# [Assignment]
Only the lines from the one containing "row order: category" through the one containing "column name: ntail-img-dnn -> NTAIL-IMG-DNN" should be printed, exactly as they appear below, with both ends included.

# [Data listing]
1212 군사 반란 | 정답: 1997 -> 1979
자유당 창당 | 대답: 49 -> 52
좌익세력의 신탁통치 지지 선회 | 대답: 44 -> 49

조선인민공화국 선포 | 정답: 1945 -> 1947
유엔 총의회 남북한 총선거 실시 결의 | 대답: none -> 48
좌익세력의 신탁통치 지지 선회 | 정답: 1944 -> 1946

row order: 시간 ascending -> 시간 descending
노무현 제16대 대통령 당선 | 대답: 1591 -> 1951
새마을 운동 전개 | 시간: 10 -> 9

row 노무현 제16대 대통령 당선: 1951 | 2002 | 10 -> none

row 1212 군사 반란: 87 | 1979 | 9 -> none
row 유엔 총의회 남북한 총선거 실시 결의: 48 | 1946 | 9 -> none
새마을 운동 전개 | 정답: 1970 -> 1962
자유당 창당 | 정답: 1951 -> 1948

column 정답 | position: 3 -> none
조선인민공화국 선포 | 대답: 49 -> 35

==

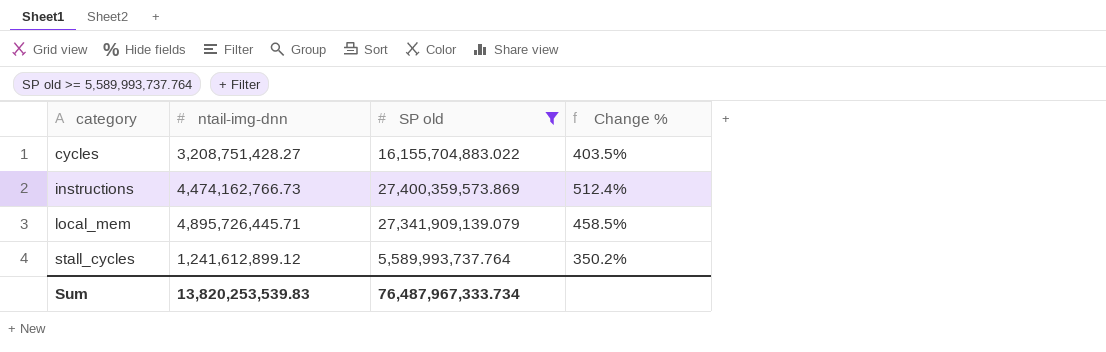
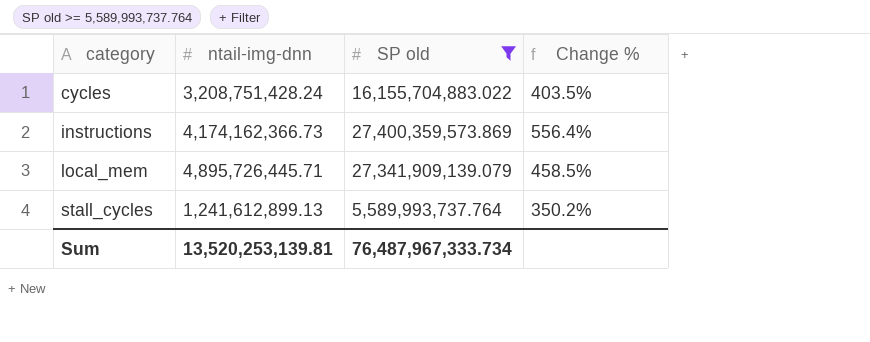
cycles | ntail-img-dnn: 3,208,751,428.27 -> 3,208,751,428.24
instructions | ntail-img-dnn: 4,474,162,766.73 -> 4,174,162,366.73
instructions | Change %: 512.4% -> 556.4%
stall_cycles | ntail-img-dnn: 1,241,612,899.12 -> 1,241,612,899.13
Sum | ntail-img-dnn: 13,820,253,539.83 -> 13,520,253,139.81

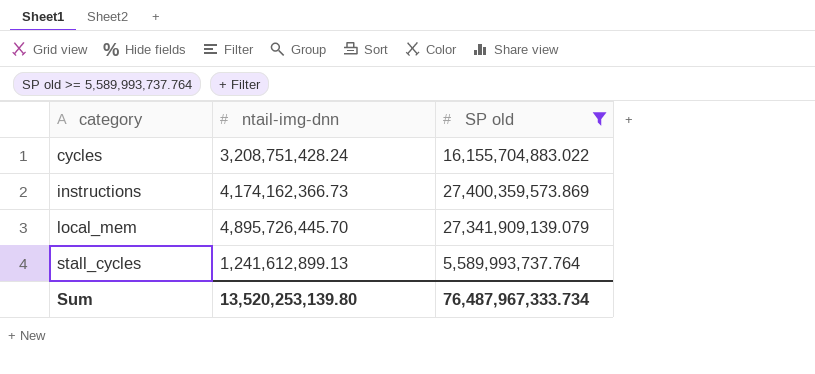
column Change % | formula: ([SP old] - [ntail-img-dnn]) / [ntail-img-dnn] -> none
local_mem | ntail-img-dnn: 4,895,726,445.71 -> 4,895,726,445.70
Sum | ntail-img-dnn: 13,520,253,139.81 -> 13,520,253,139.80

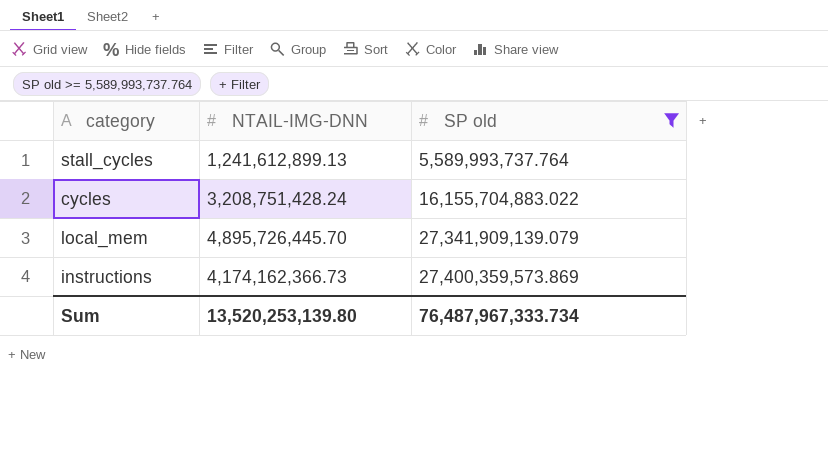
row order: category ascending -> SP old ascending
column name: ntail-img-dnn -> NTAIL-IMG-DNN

# [Response area]
row order: category ascending -> SP old ascending
column name: ntail-img-dnn -> NTAIL-IMG-DNN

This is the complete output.